3. LenioBio is liable – regardless of the legal cause – in case of willful intent and gross negligence and without limitation for damages caused by harm to life, body and health.
4. In case of slight negligence LenioBio is only liable if a substantial obligation (Kardinalspflicht) has been neglected and only to the extent of a typical damage, as it could be expected at the conclusion of the contract. A substantial obligation („Kardinalspflicht“) as defined in this passage is an obligation necessary for finalizing the contract at all and which therefore can be relied upon as standard business procedure.
5. Liabilities based on guarantees and provisions according the product liability law remain unaffected.
6. As far as our liability is excluded or limited as stated in the preceding paragraphs, this also applies to the personal liability of LenioBio’s organs, legal representatives, personnel and agents.
Export/Import Regulations
1. Customer is obliged to comply with all applicable international export control provisions and regulations.

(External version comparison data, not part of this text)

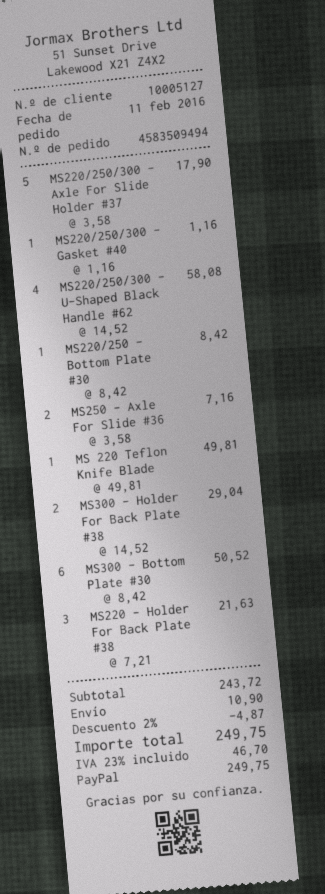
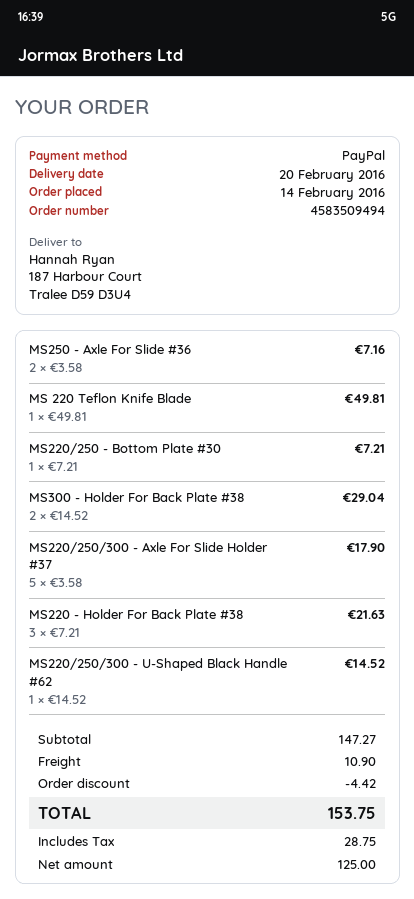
order date: 2016-02-11 -> 2016-02-14
MS220/250/300 - Gasket #40: 1 x 1.16 = 1.16 -> none
MS220/250/300 - U-Shaped Black Handle #62: 4 x 14.52 = 58.08 -> 1 x 14.52 = 14.52
MS220/250 - Bottom Plate #30: 1 x 8.42 = 8.42 -> 1 x 7.21 = 7.21
MS300 - Bottom Plate #30: 6 x 8.42 = 50.52 -> none
subtotal: 243.72 -> 147.27
discount: 4.87 -> 4.42
tax: 46.70 -> 28.75
total: 249.75 -> 153.75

2. The same applies to all provisions regarding applicable import control provisions, for instance import licenses, certificates or other documentation.
3. Our deliveries/fulfillment of contract are made under the provision that fulfillment of the contact is not in opposition to existing export control regulations (Federal Republic of Germany or EC). If this is the case, LenioBio has the right to cancel the contract with no liability to customer for non-fulfillment.
Applicable Law and Place of Jurisdiction
1. Ruling Law for these Terms are the legal provisions of the Federal Republic of Germany. UN Trade law is explicitly excluded.
2. The exclusive place of jurisdiction for all differences arising in connection with any business transactions between customer and LenioBio is Duesseldorf. LenioBio retains also the right to file claims at customer’s place of residence/operation.
3. The authoritative text for these Terms is the original German text.
4. If one of the provisions stated in these Terms becomes invalid, all other provisions remain effective.